The latter response could perhaps be attributed to age; over half of over 55s regularly withdraw cash, in contrast to less than a quarter of 25-34 year olds.
Looking at the statistics regionally, Scots are most likely to withdraw money regularly (45 per cent). The South East, on the other hand, is the least likely to do so, instead preferring to use alternative payment methods (29 per cent).
According to MoneySuperMarket’s research, over half of Brits (53 per cent) would react positively to the UK becoming increasingly cashless, suggesting they’d be happy with the change. Those in Yorkshire are the keenest to see change, with 67% in support.

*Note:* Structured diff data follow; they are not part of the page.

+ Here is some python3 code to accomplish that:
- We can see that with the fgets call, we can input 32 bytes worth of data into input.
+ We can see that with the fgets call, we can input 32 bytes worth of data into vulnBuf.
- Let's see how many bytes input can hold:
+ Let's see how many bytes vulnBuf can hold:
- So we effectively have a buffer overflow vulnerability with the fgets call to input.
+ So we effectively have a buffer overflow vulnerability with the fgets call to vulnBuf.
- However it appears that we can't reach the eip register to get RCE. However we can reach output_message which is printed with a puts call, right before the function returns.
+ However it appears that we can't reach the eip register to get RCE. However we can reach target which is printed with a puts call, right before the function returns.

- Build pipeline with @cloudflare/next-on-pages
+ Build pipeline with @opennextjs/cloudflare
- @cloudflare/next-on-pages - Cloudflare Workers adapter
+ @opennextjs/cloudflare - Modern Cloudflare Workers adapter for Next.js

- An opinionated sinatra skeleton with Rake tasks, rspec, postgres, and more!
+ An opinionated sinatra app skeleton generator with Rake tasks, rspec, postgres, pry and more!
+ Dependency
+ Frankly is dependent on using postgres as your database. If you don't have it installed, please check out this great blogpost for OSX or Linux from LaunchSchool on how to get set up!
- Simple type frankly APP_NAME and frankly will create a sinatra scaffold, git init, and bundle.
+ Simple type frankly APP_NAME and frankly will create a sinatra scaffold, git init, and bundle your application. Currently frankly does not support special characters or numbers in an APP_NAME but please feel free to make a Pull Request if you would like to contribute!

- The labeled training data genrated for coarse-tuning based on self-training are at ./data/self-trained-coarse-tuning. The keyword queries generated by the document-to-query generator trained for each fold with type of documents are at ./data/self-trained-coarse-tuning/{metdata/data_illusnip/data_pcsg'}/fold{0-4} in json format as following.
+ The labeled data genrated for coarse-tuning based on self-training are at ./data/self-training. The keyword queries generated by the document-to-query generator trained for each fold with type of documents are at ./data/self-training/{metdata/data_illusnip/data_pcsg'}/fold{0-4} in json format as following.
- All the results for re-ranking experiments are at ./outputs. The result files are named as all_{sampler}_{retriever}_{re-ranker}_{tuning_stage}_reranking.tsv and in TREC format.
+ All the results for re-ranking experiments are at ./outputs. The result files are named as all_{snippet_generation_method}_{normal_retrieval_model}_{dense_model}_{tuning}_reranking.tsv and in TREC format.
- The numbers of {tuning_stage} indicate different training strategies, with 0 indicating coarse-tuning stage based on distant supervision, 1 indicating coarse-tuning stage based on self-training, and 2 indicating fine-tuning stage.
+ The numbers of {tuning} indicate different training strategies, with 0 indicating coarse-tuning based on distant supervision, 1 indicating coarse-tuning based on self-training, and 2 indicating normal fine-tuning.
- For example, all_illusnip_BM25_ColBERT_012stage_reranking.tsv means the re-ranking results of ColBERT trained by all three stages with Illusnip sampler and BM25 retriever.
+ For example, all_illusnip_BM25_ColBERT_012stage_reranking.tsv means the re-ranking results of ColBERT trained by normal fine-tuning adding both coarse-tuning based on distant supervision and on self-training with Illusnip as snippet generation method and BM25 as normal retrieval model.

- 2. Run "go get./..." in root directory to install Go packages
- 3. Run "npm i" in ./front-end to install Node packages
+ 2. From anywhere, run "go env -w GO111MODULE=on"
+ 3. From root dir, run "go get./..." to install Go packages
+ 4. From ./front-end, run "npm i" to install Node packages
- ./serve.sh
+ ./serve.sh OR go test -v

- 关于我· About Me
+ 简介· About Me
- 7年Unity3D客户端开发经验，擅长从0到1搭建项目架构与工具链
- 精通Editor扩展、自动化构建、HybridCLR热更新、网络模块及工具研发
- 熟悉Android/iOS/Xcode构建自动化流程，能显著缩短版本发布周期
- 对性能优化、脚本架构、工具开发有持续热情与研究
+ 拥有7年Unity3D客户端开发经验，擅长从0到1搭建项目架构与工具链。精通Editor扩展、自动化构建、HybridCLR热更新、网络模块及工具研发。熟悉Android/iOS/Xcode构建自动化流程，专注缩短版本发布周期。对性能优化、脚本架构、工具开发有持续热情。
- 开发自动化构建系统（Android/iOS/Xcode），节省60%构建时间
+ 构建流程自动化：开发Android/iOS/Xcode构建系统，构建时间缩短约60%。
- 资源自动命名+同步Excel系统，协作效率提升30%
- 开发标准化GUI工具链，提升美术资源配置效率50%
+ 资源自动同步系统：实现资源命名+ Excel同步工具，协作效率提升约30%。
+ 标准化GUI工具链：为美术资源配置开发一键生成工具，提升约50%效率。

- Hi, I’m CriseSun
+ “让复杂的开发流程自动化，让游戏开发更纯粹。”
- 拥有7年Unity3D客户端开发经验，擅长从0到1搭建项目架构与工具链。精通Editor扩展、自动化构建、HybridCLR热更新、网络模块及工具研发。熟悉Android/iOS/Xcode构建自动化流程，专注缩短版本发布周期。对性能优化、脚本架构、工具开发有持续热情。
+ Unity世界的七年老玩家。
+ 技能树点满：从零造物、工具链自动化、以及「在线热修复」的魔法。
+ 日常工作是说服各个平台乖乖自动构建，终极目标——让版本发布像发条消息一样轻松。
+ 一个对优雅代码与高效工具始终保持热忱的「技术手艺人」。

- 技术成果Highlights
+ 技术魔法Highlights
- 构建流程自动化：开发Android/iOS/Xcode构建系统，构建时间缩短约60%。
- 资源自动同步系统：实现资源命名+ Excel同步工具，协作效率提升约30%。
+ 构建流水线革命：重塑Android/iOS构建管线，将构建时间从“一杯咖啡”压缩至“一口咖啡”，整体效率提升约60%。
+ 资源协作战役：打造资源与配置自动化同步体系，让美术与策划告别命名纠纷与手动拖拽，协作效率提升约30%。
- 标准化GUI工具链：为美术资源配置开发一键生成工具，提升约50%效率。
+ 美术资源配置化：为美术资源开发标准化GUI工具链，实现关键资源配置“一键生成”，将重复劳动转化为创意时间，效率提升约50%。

With the huge growth in popularity of alternative payment methods such as mobile wallets (Apple Pay and Android Pay) and contactless cards, it’s not surprising that over a third of Brits have already adopted the cashless life, using these alternative methods whenever possible.
However, just over a quarter of Brits said they would disapprove of a move towards a cashless society, citing the preference to use cash “on occasion”. Even for those who approve of the move, a small proportion (17 per cent) admitted they’d also miss paper notes.
Four out of 10 Brits believe that contactless will become the dominant payment method in the near future, while 14 per cent (mostly 18-34 year olds) predict that we will eventually pay for everything with our phones, potentially rendering physical cards obsolete.